Its very short description of the two-arguments version make it sound like a fold, but that wouldn’t generalise to what looks like a cartesian product, would it?

1 comments

If I understand it right "*/" results in a function that applies "*" between its arguments. "~" takes the function f(x) on its left and the argument y on its right and turns it into f(y, y).

So the right side of the tilde evaluates to a range 1..10. I think the tilde then turns its left and right into "*/"(1..10, 1..10), resulting in 1..10 * 1..10

/ does different things depending on the arity of the preceding function.

'f/ x' is 'insert' - i.e. reduce, so that '+/ 1+i.10' yields 55.

'x f/ y' is 'table', inserting 'f' between each pair to form a generalised multiplication table.

The documentation for j is unsurprisingly terse, but it is complete and very helpful.

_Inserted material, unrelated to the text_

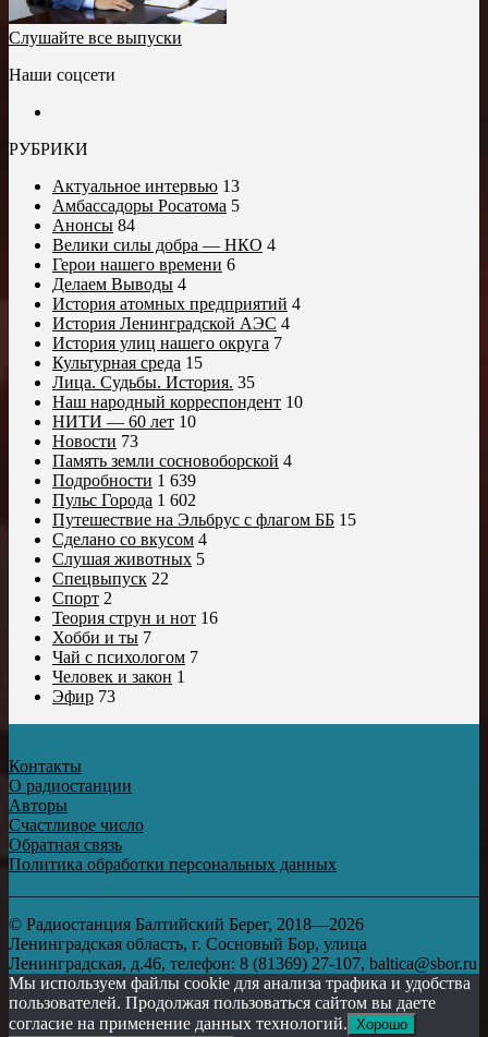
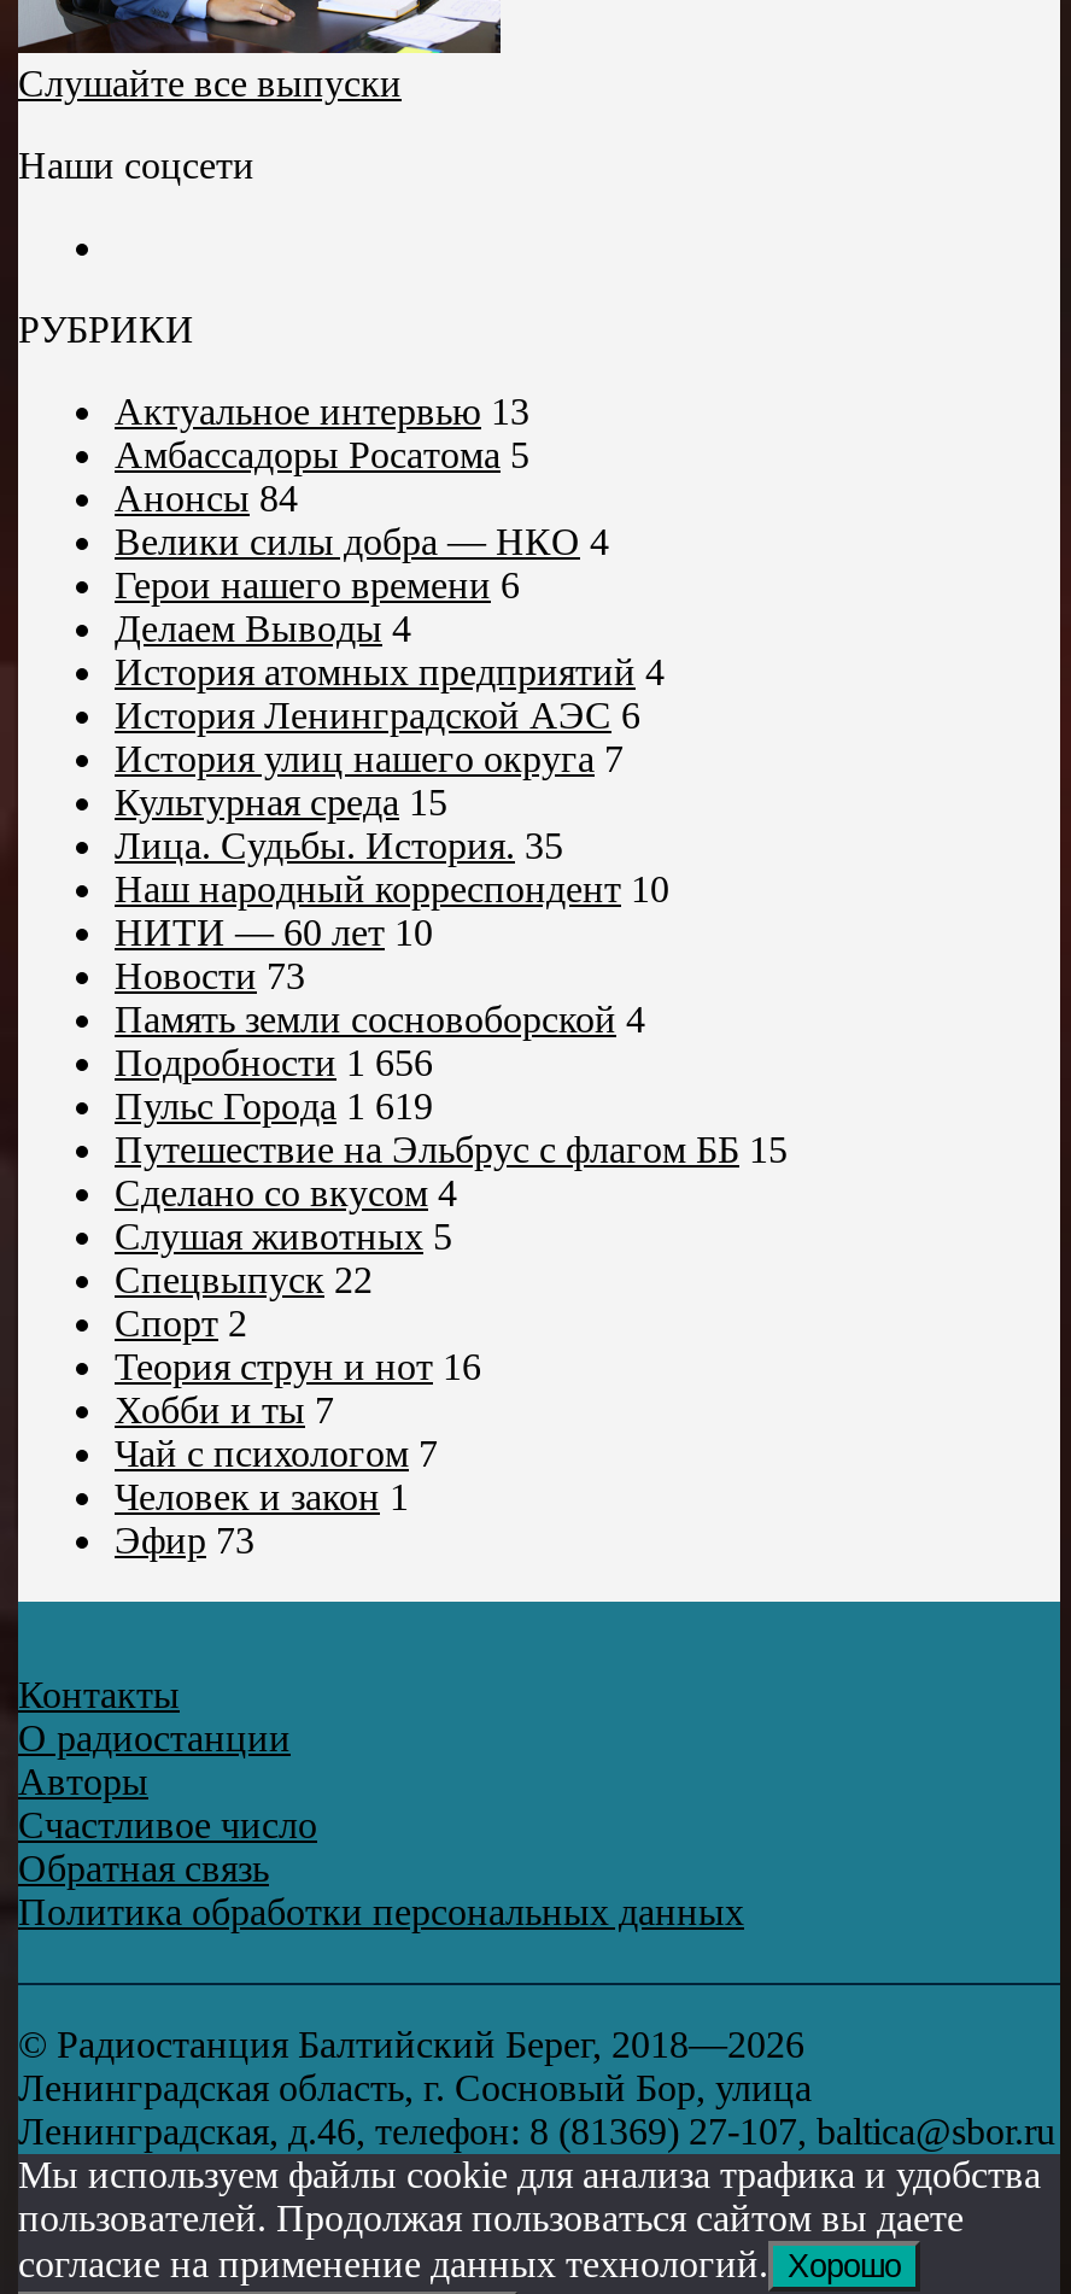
[52,314,290,333] История Ленинградской АЭС 4 -> [115,695,640,736] История Ленинградской АЭС 6
[52,471,196,490] Подробности 1 639 -> [115,1043,433,1084] Подробности 1 656
[52,491,196,510] Пульс Города 1 602 -> [115,1086,433,1127] Пульс Города 1 619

https://code.jsoftware.com/wiki/Vocabulary/slash#dyadic

Ah so the explanation is pretty much just “magic”.
It's no more magical than anything else. It just turns out that j has an operator that does exactly what you want.

Having such operators and functions is far from an uncommon experience in j.

My problem with this is not “J has an operator that does exactly what you want” it’s “J has operators which do entirely different things depending on the arity”, you can’t intuit the behaviour of the binary / from the unary, they are for all intents and purposes unrelated.

As a result, the original mathexchange answer introducing / by explaining its unary behaviour (despite that being used nowhere in the answer) is solely a source of confusion.

The original description is misleading, yes.

The distinguishing between arities is a consistent feature of all of these languages. I find fluency comes quickly to it.

Edit: as for intuition between the two, this is sometimes not obvious, but I think it's a sensible generalisation from the monadic case to the dyadic. How else would you want to extend a fold to two arguments?

> I think the tilde then turns its left and right into "/"(1..10, 1..10), resulting in 1..10 1..10

That is the part which doesn’t make sense to me: `/ v` is `foldl1 () v`, how does that generalise to a cartesian product when applied to >1 sequences?

Dyadic `x / y` is different to monadic `/ y`
Something akin to a map operation maybe?